Lodging may now book 100 percent of rooms, however travelers should either be from Vermont or if from out-of-state, should come from counties identified as “safe” by the Vermont Agency of Commerce and Community Development or follow the appropriate quarantine requirements as outlined by the ACCD.

Gathering in public spaces within a lodging structure remains restricted to 75 people indoors or 150 people outdoors. Bar seating may only be opened if a physical barrier, like plexiglass, separates patrons from bartenders and the drink preparation area, and as long as parties are able to maintain a 6-foot distance from each other.

Bar service in Vermont is now allowed, with restrictions. Photo by Danielle Rice for Unsplash.

Restaurant indoor seating capacity remains at 50 percent occupancy, or one person per 100 square feet, with a maximum of 75 people indoors or 150 people outdoors. See those and other details here.

News from the Vermont Department of Health remains positive for Vermont as the state continues to lead the nation in low coronavirus numbers with the lowest positivity rate and the lowest per capita case total in the country. Vermont’s numbers have been so good that Dr. Anthony Fauci, director of the National Institute of Allergy and Infectious Diseases, joined Gov. Scott’s Tuesday press conference to praise Vermont’s efforts saying, “…it should be the model of how you get to such a low-test positivity that you can actually start opening up the economy in a safe and prudent way.”

The Vermont Department of Health reported a total of 38 new Covid-19 cases this week, up from the 26 cases  last week, for a total of 1,706 total cases. These numbers are based on data published on the health department’s daily dashboard, tracking cases reported during the span from Friday, Sept. 11 to Friday, Sept. 18. The number of Covid deaths in Vermont remains at 58, a number that has not increased in 51 days.

Since schools opened on Tuesday, Sept. 8, K-12 classes have seen three positive Covid-19 cases within two schools. According to state Health Commissioner Dr. Mark Levine during Tuesday’s press conference, this was “not unexpected.” Two cases were from the Crossett Brook School in Washington County and one was from Hartford High School in Windsor County. In response, Crossett Brook Middle School decided to close for the week of Sept. 14. According to Levine at Friday’s press conference, all testing that’s been done in the Crossett Brook School area has come back negative and all 23 identified close contacts are now in quarantine.

There were no close contacts identified for the Hartford High student and that school resumed classes on Monday, Sept. 13.

Michael Pieciak, commissioner of the state Department of Financial Regulations, who does predictive modeling for the state, said that higher education student numbers continue to be upbeat with more than 45,000 tests given to college students, and only 42 positives in total.

The health department has added two new links to its website. One tracks Vermont K-12 School Covid-19 transmission and one provides links to public Covid testing dashboards for Vermont universities and colleges.

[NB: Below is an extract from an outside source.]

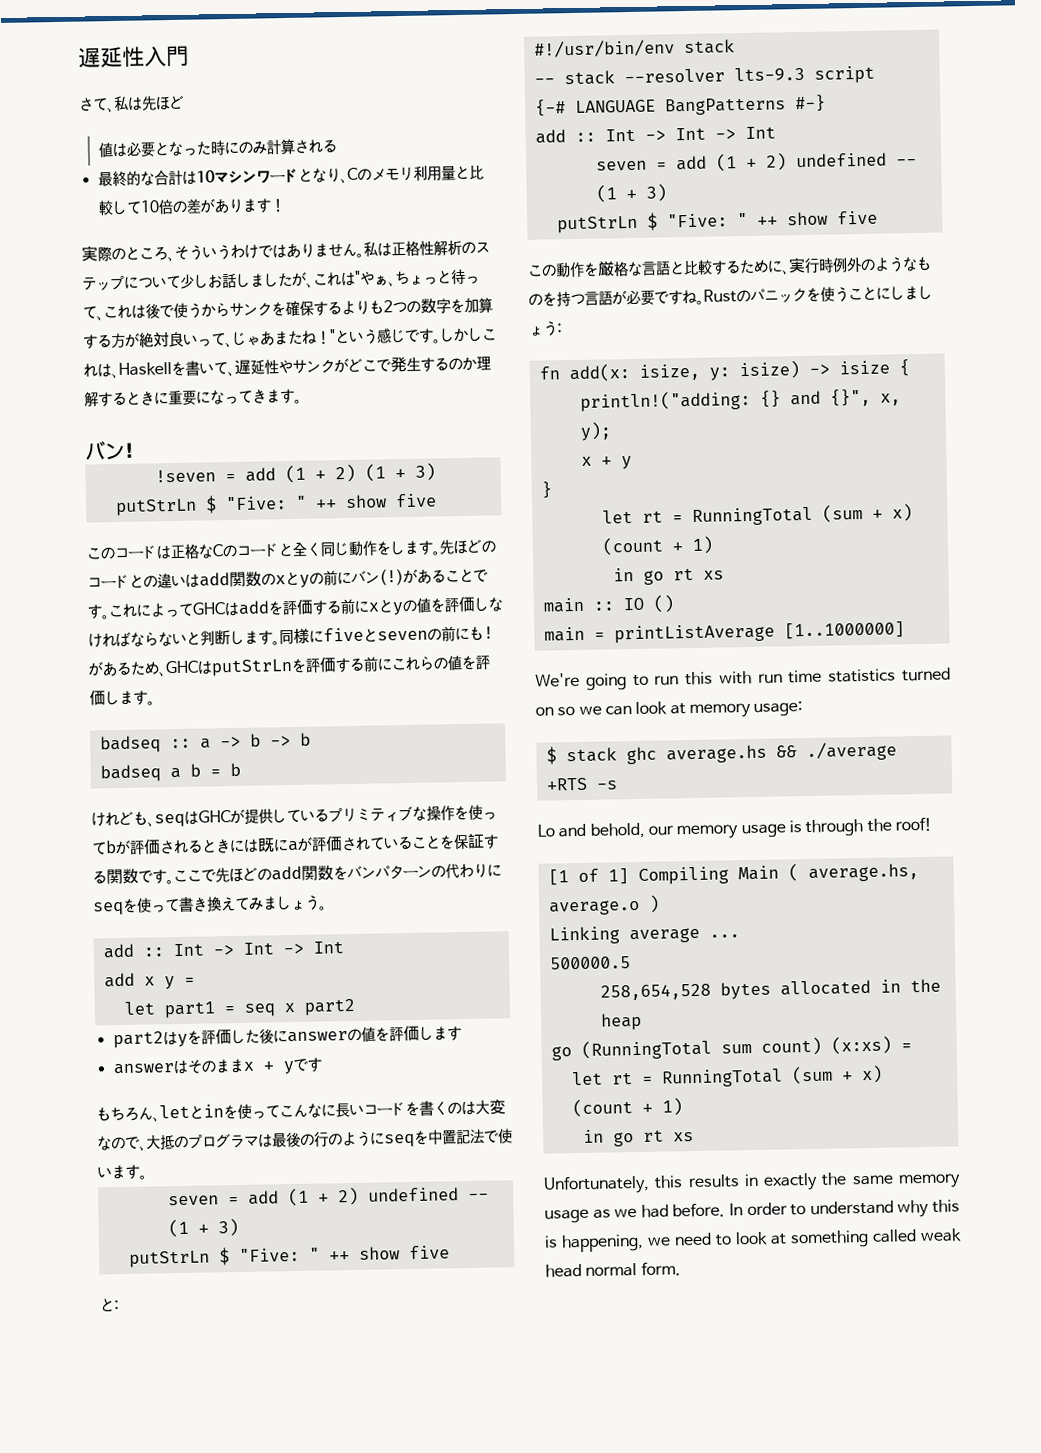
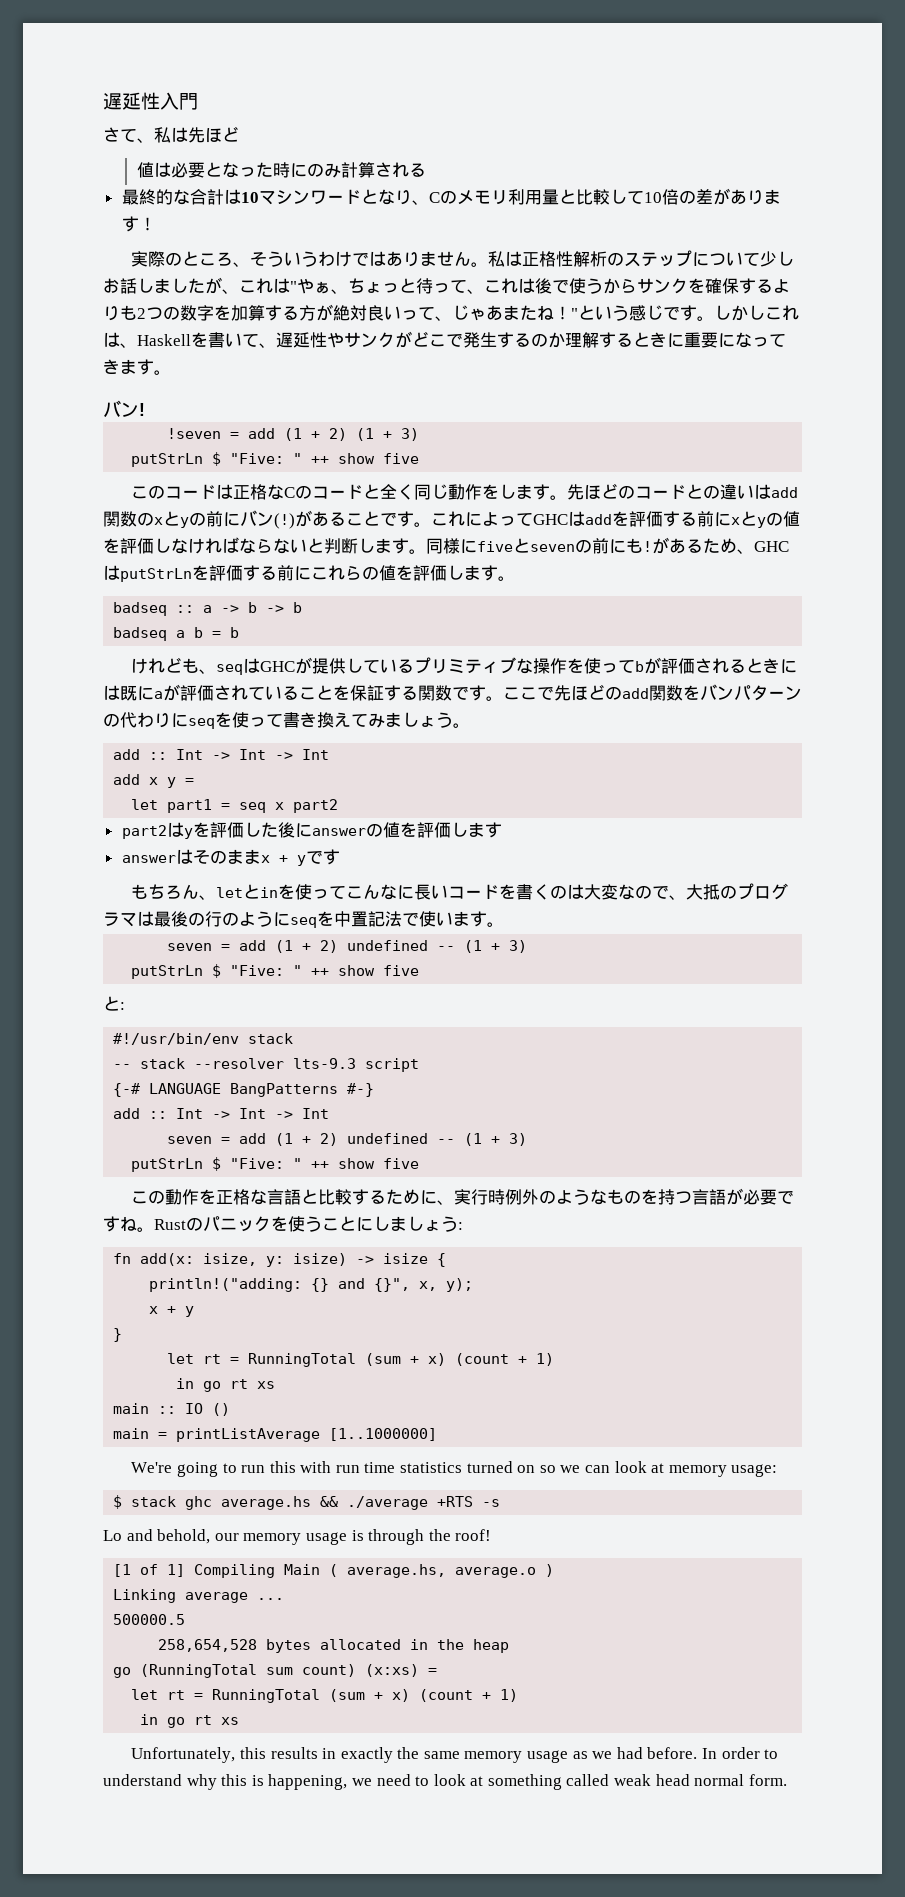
- この動作を厳格な言語と比較するために、実行時例外のようなものを持つ言語が必要ですね。
+ この動作を正格な言語と比較するために、実行時例外のようなものを持つ言語が必要ですね。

Statewide testing of unique individuals slowed slightly this week, with a total of 5,524 new people tested, down from last week’s 6,377. Overall testing numbers this week were consistent with last week however, hovering just under the 25,000 mark. This larger number includes second and third tests for some people.

Chittenden County saw an increase of 19 positive cases this week for a total of 827, returning to their typical trend of approximately 50 percent of new cases. Washington County, where the Crossett Brook School is located, saw an increase of 10 cases, jumping from 66 to 76. Windham County gained zero new cases for the second week in a row, remaining at 123, while Windsor County reported one new case, totaling 83.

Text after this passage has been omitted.